A few weeks later – October 12, to be precise – the Chemistry Nobel was
awarded to Paul Crutzen, Sherwood Rowland, and Mario Molina for their
work on stratospheric ozone. Rowland and Molina were explicitly cited
for proposing the CFC-ozone depletion theory. The timing was surely
a coincidence (Nobels get decided long before they are awarded, and
Rowland and Molina had been nominated long before) but it was none the
less amusing to those of us who had been following the controversy.
Delay made some comment to the effect that Sweden was a country of
environmental extremists. In any event, the “Ozone Backlash”, as it has
been called, pretty much died that day. According to a widely believed
rumor (widely-enough believed that it was reported in the pages of
_Science_ magazine) Newt Gingrich, who was then at the height of his
power, told Delay to knock it off.

10 thoughts on “Junk science on ozone

  1. I prefer my ozone sites to be non-ideological or non-advocacy.

    That’s why the non Google-sated mendacious read primary sources. At the library. Journals.

    D

  2. Few scientific hypotheses have been confirmed more rapidly and completely than the CFC-ozone hypothesis. Not only did the ozone hole grow exactly as predicted, but the phaseout of CFCs has already produced a reduction in the size of the hole.

    Compared to this instance of the standard scientific model, the SEPP site reads like the case of a lawyer defending a client facing overwhelming evidence.
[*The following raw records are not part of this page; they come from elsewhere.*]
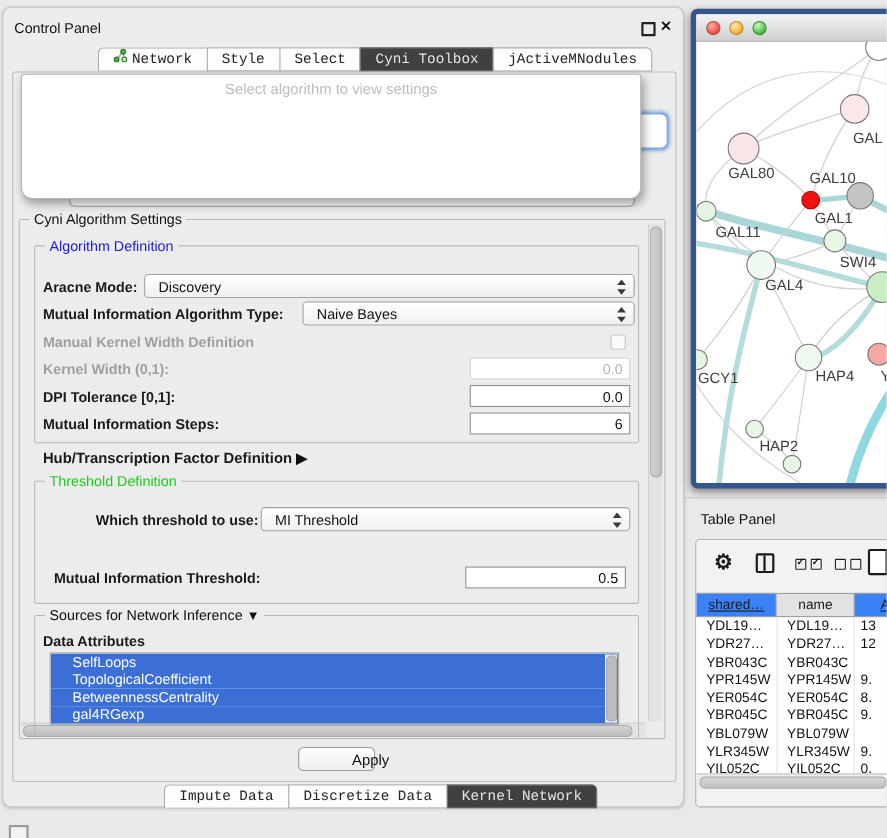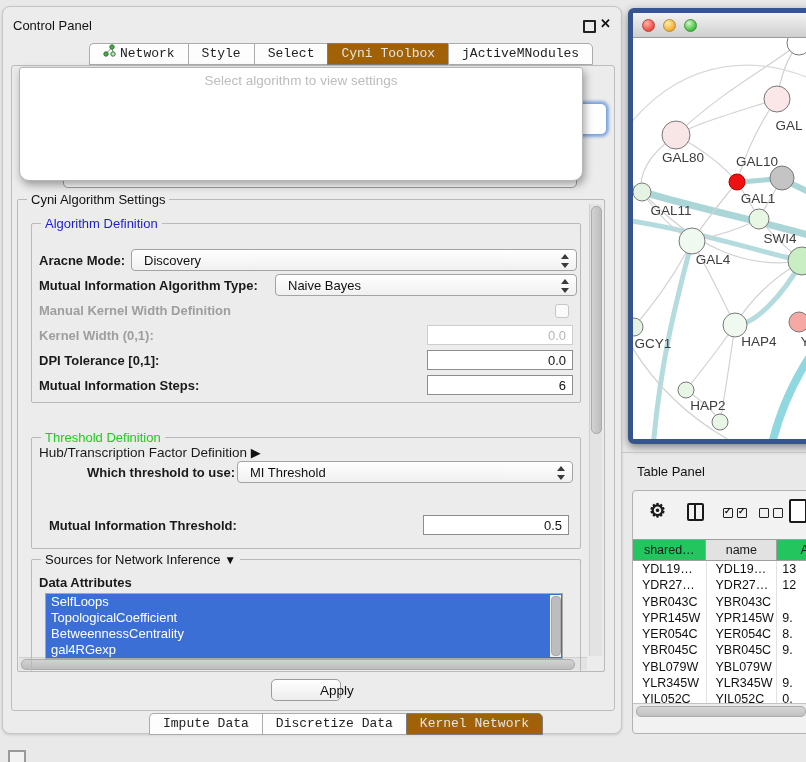--- a/index.html
+++ b/index.html
@@ -16,7 +16,7 @@
   .tab{height:20px;line-height:20px;padding:0 13px;background:#fdfdfd;border:1px solid #ababab;border-right:none;font-size:13px;color:#222;display:flex;align-items:center;gap:4px;}
   .tab:first-child{border-radius:5px 0 0 0;}
   .tab:last-child{border-right:1px solid #ababab;border-radius:0 5px 0 0;}
-  .tab.selected{background:#a16207;color:#e5e5e5;border-color:#7e7e7e;}
+  .tab.selected{background:#404040;color:#e5e5e5;border-color:#7e7e7e;}
 
   .content-panel{left:8px;top:58px;width:602px;height:644px;border:1px solid #bdbdbd;border-radius:3px;background:#ececec;}
 

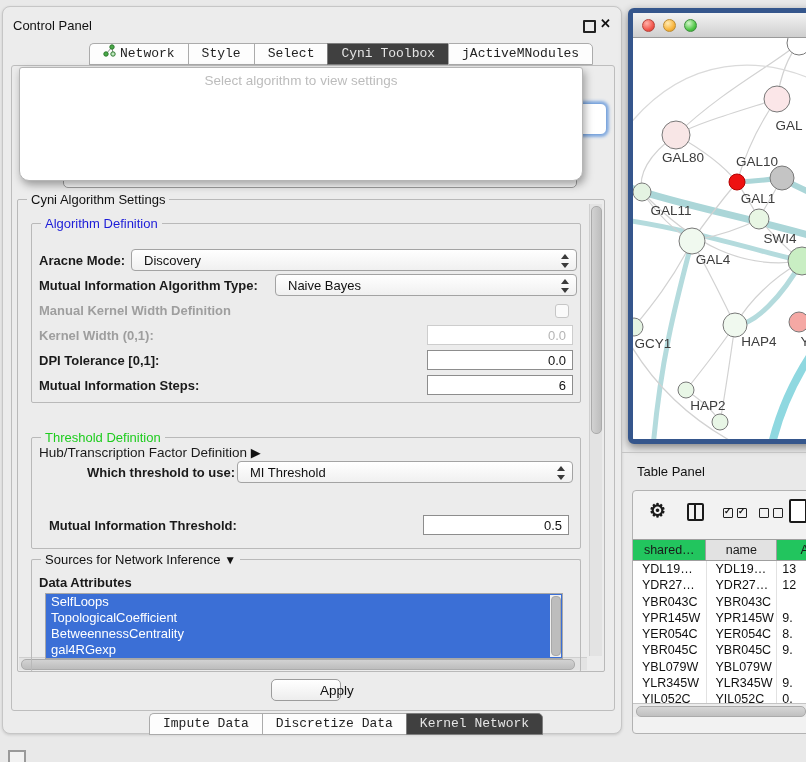--- a/index.html
+++ b/index.html
@@ -174,7 +174,7 @@
   <span class="abs lbl" style="left:36px;top:371px;">Mutual Information Steps:</span>
   <div class="abs tfield" style="left:424px;top:368px;width:146px;">6</div>
 
-  <span class="abs lbl" style="left:36px;top:402px;font-weight:normal;font-size:13.5px;margin-top:36px;">
+  <span class="abs lbl" style="left:36px;top:402px;font-weight:bold;font-size:13.5px;">
     <span>Hub/Transcription Factor Definition</span>
     <span class="tri" style="font-size:13px;"> ▶</span>
   </span>

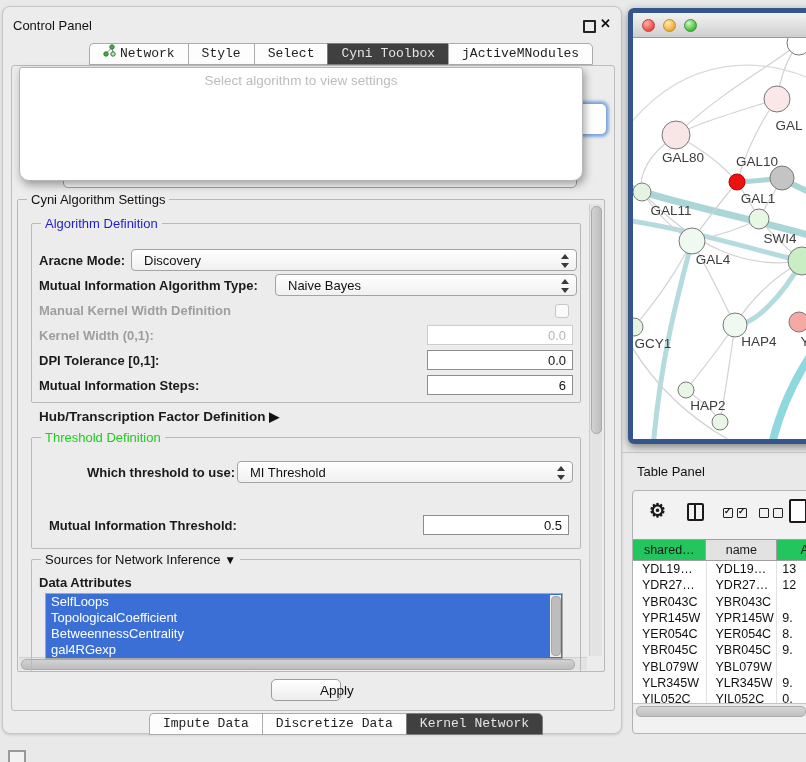--- a/index.html
+++ b/index.html
@@ -86,7 +86,7 @@
   .tp-table{position:absolute;left:0;top:48px;width:100%;}
   .tp-head{display:flex;height:22px;}
   .th{box-sizing:border-box;border:1px solid #9f9f9f;border-left:none;font-size:12.5px;color:#1a1a1a;text-align:center;line-height:20px;}
-  .th.blue{background:#22c55e;}
+  .th.blue{background:#3b82f6;text-decoration:underline;}
   .th.gray{background:#e2e2e2;}
   .tp-body{background:#fff;}
   .tr{display:flex;height:16.3px;background:#fff;}

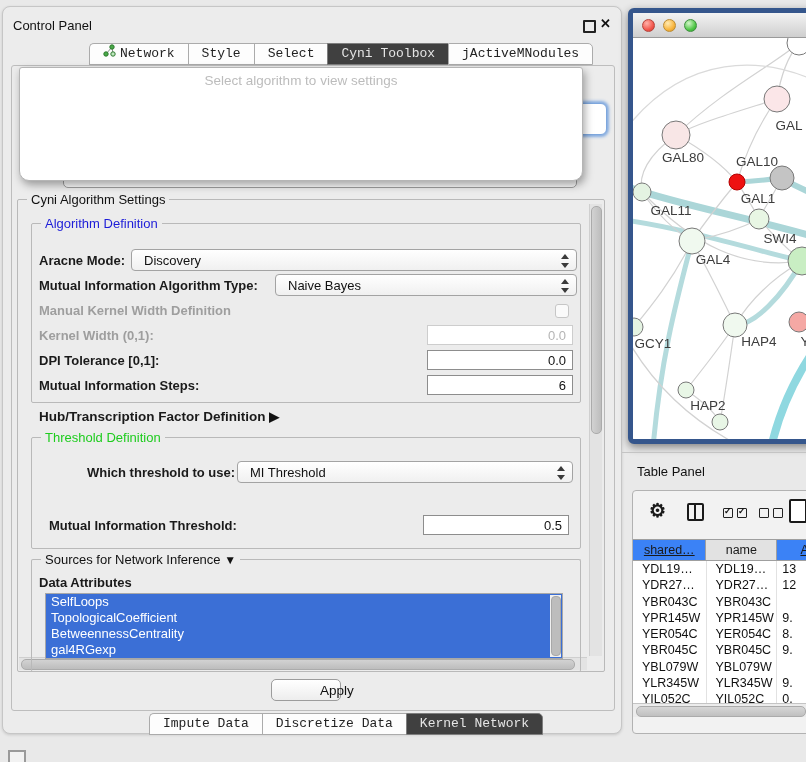--- a/index.html
+++ b/index.html
@@ -54,7 +54,7 @@
   .tri{font-size:12px;color:#111;}
 
   .datalist{left:42px;top:586px;width:516px;height:64px;background:#fff;border:1px solid #a8a8a8;overflow:hidden;}
-  .dl-item{height:16px;line-height:16px;background:#3b6fd6;color:#fff;font-size:13px;padding-left:5px;}
+  .dl-item{height:16px;line-height:16px;background:#3b6fd6;color:#fff;font-size:13px;padding-left:20px;}
   .dl-scroll{position:absolute;right:1px;top:1px;width:11px;height:62px;background:#f0f0f0;}
   .dl-scroll .thumb{position:absolute;left:1px;top:1px;width:8px;height:58px;background:#bdbdbd;border-radius:4px;border:1px solid #a8a8a8;}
Notably, it’s very hard to pin down an actual hypothesis – instead there are a lot of quibbles and a series of alternative defences for the do-nothing stance. The hope is that, even if none of them stand up separately, their presentation in sequence will produce some sort of doubt.

    To put the debate on a firmer stance, perhaps Aaron would say whether he thinks the hypothesis that CFC’s are the major cause of observed ozone depletion is correct or not.

  3. Aaron writes:
    “Care to tell us where Prof. S. Fred Singer, head of the SEPP, erred, Ken?”
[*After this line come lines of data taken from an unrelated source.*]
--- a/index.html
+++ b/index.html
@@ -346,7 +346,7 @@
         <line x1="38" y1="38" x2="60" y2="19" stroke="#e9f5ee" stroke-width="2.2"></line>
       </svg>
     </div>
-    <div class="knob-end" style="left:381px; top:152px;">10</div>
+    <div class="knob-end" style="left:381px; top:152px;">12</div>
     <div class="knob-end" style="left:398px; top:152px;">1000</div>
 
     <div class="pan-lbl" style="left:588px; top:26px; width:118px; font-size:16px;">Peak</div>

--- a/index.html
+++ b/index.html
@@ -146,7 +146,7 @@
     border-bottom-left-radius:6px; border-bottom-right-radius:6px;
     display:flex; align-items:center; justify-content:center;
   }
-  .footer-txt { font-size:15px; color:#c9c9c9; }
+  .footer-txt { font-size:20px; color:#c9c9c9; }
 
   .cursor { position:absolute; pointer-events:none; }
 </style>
    I’m not Ken but I’m happy to point out a couple of instances in which Singer has erred.

    1. In his 1989 _National Review_ article, Singer asserted that there was evidence for an ozone hole in the antarctic back in the 1950’s. His basis was a letter to _EOS_ by Marcel Nicolet which contained a quote from G.M.B. Dobson concerning measurement in that region in 1956-57. Even the most cursory inspection of Dobson’s original paper (google my name on sci.environment on 20 January 1993, under the subject heading “Myth of the 1956 Ozone Hole”)demonstrates that Singer _completely_ misunderstood it. This didn’t stop other people, such as Ronald Bailey at _Reason_ magazine, from replicating the claim. (To be fair, Singer has since conceded the mistake, although very much in sotto voce as a note to the webbed version of the _National Review_ article. AFAIK neither he nor Bailey ever published a correction of this particular claim in the dead-tree media.)

    2. Singer has repeatedly claimed that back in the mid 1980’s, the weight of the evidence implied that most of the chlorine in the stratosphere came from natural sources. He concedes that subsequent measurements contradict this, but insists that back in 1988 his conclusion was the right one to draw. In fact, his conclusion is based on asserting that one particular type of
    measurement (long-term trends in stratospheric HCl) is the only relevant one, and ignoring a
    cartload of other measurements going back to 1975 that lead to a different conclusion. His reasoning here has always struck me as peculiar – he concedes that he was wrong in 1988, but argues that everybody else should have made the same mistake that he did. To me, it would seem more natural to conclude that the other guys interpreted the balance of the evidence more
    accurately than Singer, since it was their conclusions that ended up being confirmed even by
    Singer’s preferred choide of measurements.

  4. I might point out that since the “ban” on CFC’s several countries produce and trade in “illicit” CFC’s. I wonder if these are taken into account in the modelling…

  5. It’s so easy to be a skeptic: bah! Humbug! Naysay! Aaargh!

    There are plenty of journal articles that have studied the phenomenon. Put in the work, Aaron.